In patients with suspected ATTR, previous diagnosis of heart failure was associated with both elevated overall mortality (HR 2.2, CI 1.2-4.2 and P < .01) and cardiovascular mortality (HR 3.3, CI 1.3-8.6 and P = .01).
Clinical Value of H/CL Measurements
Of the 370 patients with any degree of cardiac uptake 47 (2.4%) met the criteria for ATTR according to the H/CL threshold of ≥ 1.30. Cardiac uptake as measured by H/CL ratio was higher in patients with visually suspected ATTR (≥G2 uptake) compared to those with mild G1 cardiac uptake (1.35 ± .34 vs 1.06 ± .11, P < .0001). H/CL increased in each visual cardiac uptake grade G1, G2 and G3 (1.06 ± .11 vs 1.23 ± .26 vs 1.70 ± .31, P < .0001). As shown in Figure 2. a positive H/CL ratio (≥ 1.30) was associated with worse survival. The H/CL ratio was found to be a strong independent predictor of both overall and cardiovascular mortality in multivariable analysis (Table 4).
Table 4.
Multivariable analysis of patient characteristics, heart-to-contralateral side (H/CL) ratio and mortality in patients with cardiac HMDP uptake (N = 370).

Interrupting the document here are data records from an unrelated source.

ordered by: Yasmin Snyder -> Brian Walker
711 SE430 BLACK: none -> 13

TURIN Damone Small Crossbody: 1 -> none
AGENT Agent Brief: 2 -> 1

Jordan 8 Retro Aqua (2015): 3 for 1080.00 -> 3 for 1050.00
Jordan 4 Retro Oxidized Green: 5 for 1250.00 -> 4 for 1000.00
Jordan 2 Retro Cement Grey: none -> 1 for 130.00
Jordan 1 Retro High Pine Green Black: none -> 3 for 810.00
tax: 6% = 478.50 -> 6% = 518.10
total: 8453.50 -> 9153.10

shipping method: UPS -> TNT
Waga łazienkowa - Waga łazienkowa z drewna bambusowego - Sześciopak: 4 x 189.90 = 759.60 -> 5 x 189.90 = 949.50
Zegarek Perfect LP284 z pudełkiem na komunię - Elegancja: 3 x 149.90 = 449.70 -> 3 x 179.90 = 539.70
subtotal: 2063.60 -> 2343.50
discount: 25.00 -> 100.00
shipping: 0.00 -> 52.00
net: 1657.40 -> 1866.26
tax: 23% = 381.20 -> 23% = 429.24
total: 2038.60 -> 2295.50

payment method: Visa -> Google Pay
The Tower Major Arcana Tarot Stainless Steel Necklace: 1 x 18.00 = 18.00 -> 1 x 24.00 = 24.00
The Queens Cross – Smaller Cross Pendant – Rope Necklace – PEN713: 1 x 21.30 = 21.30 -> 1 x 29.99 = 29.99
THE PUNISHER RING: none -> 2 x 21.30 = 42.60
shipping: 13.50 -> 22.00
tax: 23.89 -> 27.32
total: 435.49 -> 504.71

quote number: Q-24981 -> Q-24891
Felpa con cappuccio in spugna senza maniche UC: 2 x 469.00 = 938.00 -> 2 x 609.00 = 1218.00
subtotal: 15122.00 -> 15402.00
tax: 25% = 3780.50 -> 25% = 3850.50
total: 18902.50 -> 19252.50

| Variable | Hazard ratio | Confidence interval | P value |
|---|---|---|---|
| Total mortality (model 1) | |||
| Age | 1.07 | 1.05–1.10 | < .0001 |
| Female | .72 | .48–1.08 | .11 |
| Bone metastasis | 2.82 | 2.09–3.80 | < .0001 |
| H/CL ratio | 3.00 | 1.47–6.13 | < .01 |
| Total mortality (model 2) | |||
| Age | 1.08 | 1.05–1.10 | < .0001 |
| Female | .72 | .48–1.08 | .11 |
| Bone metastasis | 2.78 | 2.06–3.75 | < .0001 |
| H/CL ratio (≥ 1.30) | 1.68 | 1.07–2.64 | .03 |
| Cardiovascular mortality (model 1) | |||
| Age | 1.13 | 1.07–1.19 | < .0001 |
| Female | .51 | .31–1.79 | .51 |
| Bone metastasis | 2.19 | 1.10–4.36 | .02 |
| H/CL ratio | 12.10 | 3.78–38.78 | < .0001 |
| Cardiovascular mortality (model 2) | |||
| Age | 1.14 | 1.08–1.20 | < .0001 |
| Female | .74 | .31–1.78 | .50 |
| Bone metastasis | 2.15 | 1.09–4.24 | .03 |
| H/CL ratio (≥ 1.30) | 3.22 | 1.52–6.81 | < .01 |
G1, grade 1; G2, grade 2; G3, grade 3; H/CL, heart-to-contralateral side ratio; HMDP hydroxymethylene diphosphonate
Discussion
In this study, we evaluated the prognostic significance of incidental suspected ATTR on routine bone scintigraphy in elderly patients. Our main finding is that a high-grade cardiac uptake (grade 3) is associated with high overall mortality. In addition, cardiac uptake predicted elevated cardiovascular mortality (≥grade 2). Mild cardiac uptake (grade 1) had no impact on survival. Moreover, quantitative H/CL analysis was a strong predictor of both overall and cardiovascular mortality. To the best of our knowledge, this is the first study to describe the effect of incidental cardiac uptake on bone scintigraphy on patient mortality.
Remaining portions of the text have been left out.